楢山さんは「商人の会の活動方針は近江商人の三方よしを見習っています。彼らは地元の商圏の近江地方にとらわれず全国に出て行きました。地元を拠点としなかったからこそ、自分たちの利益だけでなく売り手、買い手、世間(社会)のすべてが満足できるような事業活動を行いました。売り手と買い手の満足だけでなく、商売によって世間に貢献するという姿勢を大切にしています。福祉で言い換えると『支え手』『受け手』『地域』にあたり、この考えは地域の福祉力を高めることにつながると考えています」と話します。
実は楢山さんとは7、8年前から、まだ私が朝日新聞厚生文化事業団に在籍していたころからの知り合いです。数年前に楢山さんから商人の会が中心になって認知症フレンドリーな町づくりを目指したい、という相談を受けてミーティングに参加しました。そこで岩手県のスーパーで行われているスローショッピングの仕掛け人でもある地元の医師にお願いしてオンライン講演会を開いたこともあります。その後何回かのミーティングを経て、商人らしい貢献方法として「認知症フレンドリーなお店の在り方」の動画制作が決まりました。

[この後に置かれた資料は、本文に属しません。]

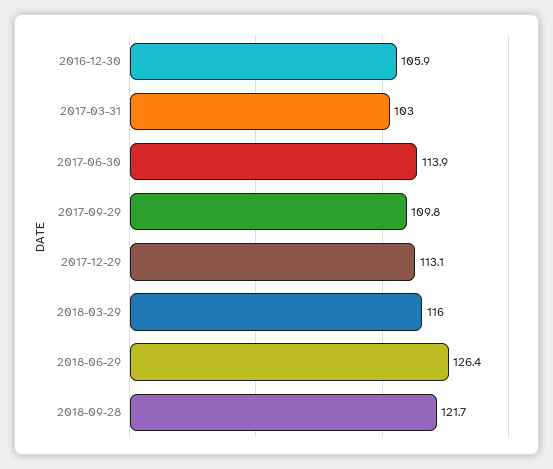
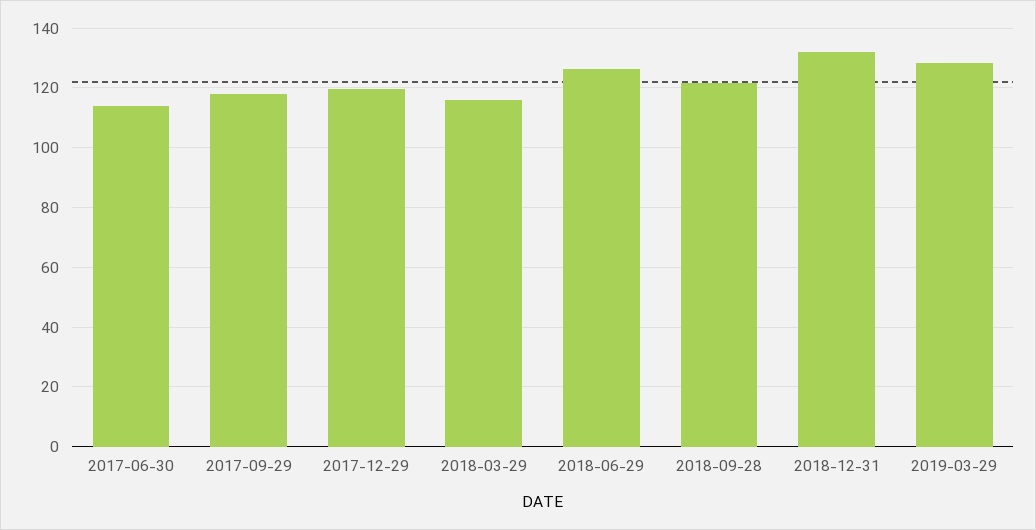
2016-12-30: 105.9 -> none
2017-03-31: 103 -> none
2017-09-29: 109.8 -> 117.5
2017-12-29: 113.1 -> 120
2018-12-31: none -> 132.5
2019-03-29: none -> 127.5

府中町では2024年~2026年にかけての高齢者福祉計画のなかで、チームオレンジとして「BLANKETプロジェクト(毛布のように町民をやさしく包み込むプロジェクト)」を進めています。そのなかに商人の会の活動もしっかりと組み込まれています。「そもそも商売とは住民に貢献し、その代償としてお金をもらう生業(なりわい)のことです。商人とて継続していくためには結果的に利益につながることは大事ですが、前提として地域貢献の心意気が重要だと思います」という深川さんの言葉が印象に残りました。